If you want to experience the full power of the PBWM learning framework, you can check out the sir2 model, which takes the SIR task to the next level with two independent streams of maintained information. Here, the network has to store and maintain multiple items and selectively recall each of them depending on other cues, which is a more demanding task that networks without selective gating capabilities cannot achieve. That version more strongly stresses the selective maintenance gating aspect of the model (and indeed this problem motivated the need for a BG in the first place).

References

Bosch, M., & Hayashi, Y. (2012). Structural plasticity of dendritic spines. Current Opinion in Neurobiology, 22(3), 383–388. https://doi.org/10.1016/j.conb.2011.09.002

O'Reilly, R.C. & Frank, M.J. (2006), Making Working Memory Work: A Computational Model of Learning in the Frontal Cortex and Basal Ganglia. Neural Computation, 18, 283-328.
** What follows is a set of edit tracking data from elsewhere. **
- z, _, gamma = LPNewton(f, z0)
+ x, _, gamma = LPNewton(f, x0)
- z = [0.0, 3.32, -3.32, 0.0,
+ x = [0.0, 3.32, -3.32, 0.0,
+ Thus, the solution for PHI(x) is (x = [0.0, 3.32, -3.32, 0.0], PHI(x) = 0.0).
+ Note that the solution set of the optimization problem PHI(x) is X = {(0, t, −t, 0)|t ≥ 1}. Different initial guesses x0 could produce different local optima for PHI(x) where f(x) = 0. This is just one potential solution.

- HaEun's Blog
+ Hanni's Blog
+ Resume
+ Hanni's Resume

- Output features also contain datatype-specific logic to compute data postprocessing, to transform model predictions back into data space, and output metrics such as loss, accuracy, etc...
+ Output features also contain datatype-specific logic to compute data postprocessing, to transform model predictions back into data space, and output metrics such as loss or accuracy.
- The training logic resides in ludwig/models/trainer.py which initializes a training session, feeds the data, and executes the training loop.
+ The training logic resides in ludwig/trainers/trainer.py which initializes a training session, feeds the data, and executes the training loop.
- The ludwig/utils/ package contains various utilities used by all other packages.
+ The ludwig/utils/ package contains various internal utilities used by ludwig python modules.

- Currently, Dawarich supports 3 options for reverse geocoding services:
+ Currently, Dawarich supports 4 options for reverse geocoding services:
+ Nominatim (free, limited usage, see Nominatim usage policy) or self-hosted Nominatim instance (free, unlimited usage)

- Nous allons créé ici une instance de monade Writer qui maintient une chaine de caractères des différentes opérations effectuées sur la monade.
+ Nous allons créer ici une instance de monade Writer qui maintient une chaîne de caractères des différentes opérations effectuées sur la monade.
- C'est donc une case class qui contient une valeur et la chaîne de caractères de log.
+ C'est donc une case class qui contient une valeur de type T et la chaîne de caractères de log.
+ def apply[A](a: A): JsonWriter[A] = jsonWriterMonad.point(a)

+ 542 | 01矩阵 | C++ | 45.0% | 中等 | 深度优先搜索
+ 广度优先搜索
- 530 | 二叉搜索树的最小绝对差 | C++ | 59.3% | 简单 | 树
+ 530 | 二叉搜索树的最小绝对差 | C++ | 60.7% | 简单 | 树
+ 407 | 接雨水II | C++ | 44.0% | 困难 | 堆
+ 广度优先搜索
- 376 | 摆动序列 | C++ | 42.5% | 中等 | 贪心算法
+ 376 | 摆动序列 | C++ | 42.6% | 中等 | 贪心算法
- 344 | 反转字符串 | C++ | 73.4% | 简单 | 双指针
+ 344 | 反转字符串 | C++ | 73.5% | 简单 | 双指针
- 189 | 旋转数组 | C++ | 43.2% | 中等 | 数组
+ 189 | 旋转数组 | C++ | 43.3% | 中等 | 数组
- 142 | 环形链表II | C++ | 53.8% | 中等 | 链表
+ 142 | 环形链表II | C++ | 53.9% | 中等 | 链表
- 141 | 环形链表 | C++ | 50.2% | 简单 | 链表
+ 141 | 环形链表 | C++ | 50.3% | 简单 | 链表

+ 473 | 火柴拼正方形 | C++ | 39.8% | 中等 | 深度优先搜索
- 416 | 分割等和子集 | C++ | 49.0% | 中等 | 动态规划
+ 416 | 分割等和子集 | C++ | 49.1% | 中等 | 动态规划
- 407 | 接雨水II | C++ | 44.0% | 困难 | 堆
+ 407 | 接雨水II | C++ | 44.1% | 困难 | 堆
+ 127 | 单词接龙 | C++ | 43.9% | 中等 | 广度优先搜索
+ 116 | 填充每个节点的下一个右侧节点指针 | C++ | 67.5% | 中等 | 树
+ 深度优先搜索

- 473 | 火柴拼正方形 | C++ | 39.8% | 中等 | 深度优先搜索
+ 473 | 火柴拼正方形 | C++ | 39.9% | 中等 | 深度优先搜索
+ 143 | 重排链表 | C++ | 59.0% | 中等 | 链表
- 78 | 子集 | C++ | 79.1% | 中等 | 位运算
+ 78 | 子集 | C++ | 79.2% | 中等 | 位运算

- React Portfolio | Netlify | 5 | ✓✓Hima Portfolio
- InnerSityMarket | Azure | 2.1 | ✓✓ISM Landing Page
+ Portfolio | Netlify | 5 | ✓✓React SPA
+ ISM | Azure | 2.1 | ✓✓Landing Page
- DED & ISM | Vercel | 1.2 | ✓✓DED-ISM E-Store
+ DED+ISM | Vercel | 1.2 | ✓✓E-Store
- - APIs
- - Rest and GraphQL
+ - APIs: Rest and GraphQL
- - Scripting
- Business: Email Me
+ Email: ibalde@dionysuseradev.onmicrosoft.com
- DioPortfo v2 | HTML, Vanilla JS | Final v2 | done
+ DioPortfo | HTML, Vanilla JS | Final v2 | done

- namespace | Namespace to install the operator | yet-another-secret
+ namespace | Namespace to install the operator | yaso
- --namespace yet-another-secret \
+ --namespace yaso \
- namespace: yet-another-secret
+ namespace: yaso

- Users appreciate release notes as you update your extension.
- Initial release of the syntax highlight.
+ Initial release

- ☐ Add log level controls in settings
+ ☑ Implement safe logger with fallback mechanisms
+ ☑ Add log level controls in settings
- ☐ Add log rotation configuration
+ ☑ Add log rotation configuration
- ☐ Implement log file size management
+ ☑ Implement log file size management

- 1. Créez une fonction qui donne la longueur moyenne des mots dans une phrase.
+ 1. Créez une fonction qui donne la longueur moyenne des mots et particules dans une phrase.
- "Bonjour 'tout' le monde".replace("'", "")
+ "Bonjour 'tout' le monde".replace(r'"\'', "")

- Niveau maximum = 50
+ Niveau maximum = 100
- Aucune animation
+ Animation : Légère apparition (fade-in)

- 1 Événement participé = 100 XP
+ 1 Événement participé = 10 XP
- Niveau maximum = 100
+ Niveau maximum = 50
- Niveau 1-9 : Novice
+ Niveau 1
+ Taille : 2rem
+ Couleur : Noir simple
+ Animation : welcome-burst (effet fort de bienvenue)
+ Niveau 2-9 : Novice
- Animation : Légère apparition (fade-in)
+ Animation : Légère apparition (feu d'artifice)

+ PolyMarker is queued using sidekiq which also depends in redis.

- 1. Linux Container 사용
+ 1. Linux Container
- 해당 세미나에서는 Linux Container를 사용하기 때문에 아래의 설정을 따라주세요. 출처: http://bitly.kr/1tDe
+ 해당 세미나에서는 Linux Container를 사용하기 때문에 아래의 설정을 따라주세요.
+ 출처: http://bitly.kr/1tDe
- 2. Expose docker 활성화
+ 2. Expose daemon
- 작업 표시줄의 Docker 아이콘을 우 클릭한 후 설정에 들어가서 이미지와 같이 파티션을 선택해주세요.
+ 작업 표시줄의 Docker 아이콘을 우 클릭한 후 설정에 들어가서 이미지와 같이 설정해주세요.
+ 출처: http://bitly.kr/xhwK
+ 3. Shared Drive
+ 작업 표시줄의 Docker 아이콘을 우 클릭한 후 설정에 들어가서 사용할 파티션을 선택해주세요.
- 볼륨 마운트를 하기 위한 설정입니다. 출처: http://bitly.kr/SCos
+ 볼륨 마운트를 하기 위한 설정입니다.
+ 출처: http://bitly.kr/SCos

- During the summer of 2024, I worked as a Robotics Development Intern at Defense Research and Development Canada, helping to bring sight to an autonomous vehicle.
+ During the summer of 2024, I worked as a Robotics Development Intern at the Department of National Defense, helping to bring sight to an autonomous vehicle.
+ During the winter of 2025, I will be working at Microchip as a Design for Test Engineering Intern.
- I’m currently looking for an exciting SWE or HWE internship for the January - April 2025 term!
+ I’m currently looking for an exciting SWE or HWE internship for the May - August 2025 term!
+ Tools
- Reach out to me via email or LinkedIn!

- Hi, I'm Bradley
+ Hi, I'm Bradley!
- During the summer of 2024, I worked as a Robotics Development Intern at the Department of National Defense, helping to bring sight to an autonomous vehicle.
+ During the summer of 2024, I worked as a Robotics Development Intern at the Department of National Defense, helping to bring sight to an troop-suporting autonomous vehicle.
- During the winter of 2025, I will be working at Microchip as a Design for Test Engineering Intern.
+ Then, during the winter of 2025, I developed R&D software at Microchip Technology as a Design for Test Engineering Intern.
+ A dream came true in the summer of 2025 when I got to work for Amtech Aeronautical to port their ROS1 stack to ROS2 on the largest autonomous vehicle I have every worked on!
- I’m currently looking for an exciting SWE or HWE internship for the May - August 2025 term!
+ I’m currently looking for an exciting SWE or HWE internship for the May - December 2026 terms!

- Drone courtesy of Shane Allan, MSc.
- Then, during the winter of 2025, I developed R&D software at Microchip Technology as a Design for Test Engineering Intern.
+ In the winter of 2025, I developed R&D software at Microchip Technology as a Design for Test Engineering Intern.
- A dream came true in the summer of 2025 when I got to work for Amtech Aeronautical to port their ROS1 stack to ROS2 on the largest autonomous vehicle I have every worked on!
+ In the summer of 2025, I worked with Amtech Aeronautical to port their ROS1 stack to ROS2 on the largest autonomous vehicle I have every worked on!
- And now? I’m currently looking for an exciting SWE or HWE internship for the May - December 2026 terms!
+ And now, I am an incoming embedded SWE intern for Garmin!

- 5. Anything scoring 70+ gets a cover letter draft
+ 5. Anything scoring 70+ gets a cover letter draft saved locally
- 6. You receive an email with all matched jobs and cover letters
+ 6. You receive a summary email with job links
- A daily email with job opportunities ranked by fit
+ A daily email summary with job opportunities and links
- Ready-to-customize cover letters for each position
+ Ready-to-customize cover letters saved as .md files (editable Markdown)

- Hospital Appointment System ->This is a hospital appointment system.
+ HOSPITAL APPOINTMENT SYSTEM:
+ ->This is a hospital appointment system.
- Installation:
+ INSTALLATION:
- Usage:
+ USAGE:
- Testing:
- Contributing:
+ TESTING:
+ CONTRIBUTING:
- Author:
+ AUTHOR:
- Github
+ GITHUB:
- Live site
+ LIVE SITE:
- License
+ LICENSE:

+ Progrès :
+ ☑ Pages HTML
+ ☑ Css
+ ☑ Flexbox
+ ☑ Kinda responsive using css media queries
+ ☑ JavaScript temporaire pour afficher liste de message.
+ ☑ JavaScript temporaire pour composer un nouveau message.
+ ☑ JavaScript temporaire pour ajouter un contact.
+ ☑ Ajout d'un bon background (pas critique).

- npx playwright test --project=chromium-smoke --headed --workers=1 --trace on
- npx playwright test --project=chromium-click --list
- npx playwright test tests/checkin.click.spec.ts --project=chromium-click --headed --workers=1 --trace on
Redondo, R. L., & Morris, R. G. M. (2011). Making memories last: The synaptic tagging and capture hypothesis. Nature Reviews Neuroscience, 12(1), 17–30. https://doi.org/10.1038/nrn2963

Rudy, J. W. (2015). Variation in the persistence of memory: An interplay between actin dynamics and AMPA receptors. Brain Research, 1621, 29–37. https://doi.org/10.1016/j.brainres.2014.12.009

Sommer, M. A., & Wurtz, R. H. (2000). Composition and topographic organization of signals sent from the frontal eye field to the superior colliculus. Journal of Neurophysiology, 83(4), 1979–2001.

Documentation

Overview

sir illustrates the dynamic gating of information into PFC active maintenance, by the basal ganglia (BG). It uses a simple Store-Ignore-Recall (SIR) task, where the BG system learns via phasic dopamine signals and trial-and-error exploration, discovering what needs to be stored, ignored, and recalled as a function of reinforcement of correct behavior, and learned reinforcement of useful working memory representations.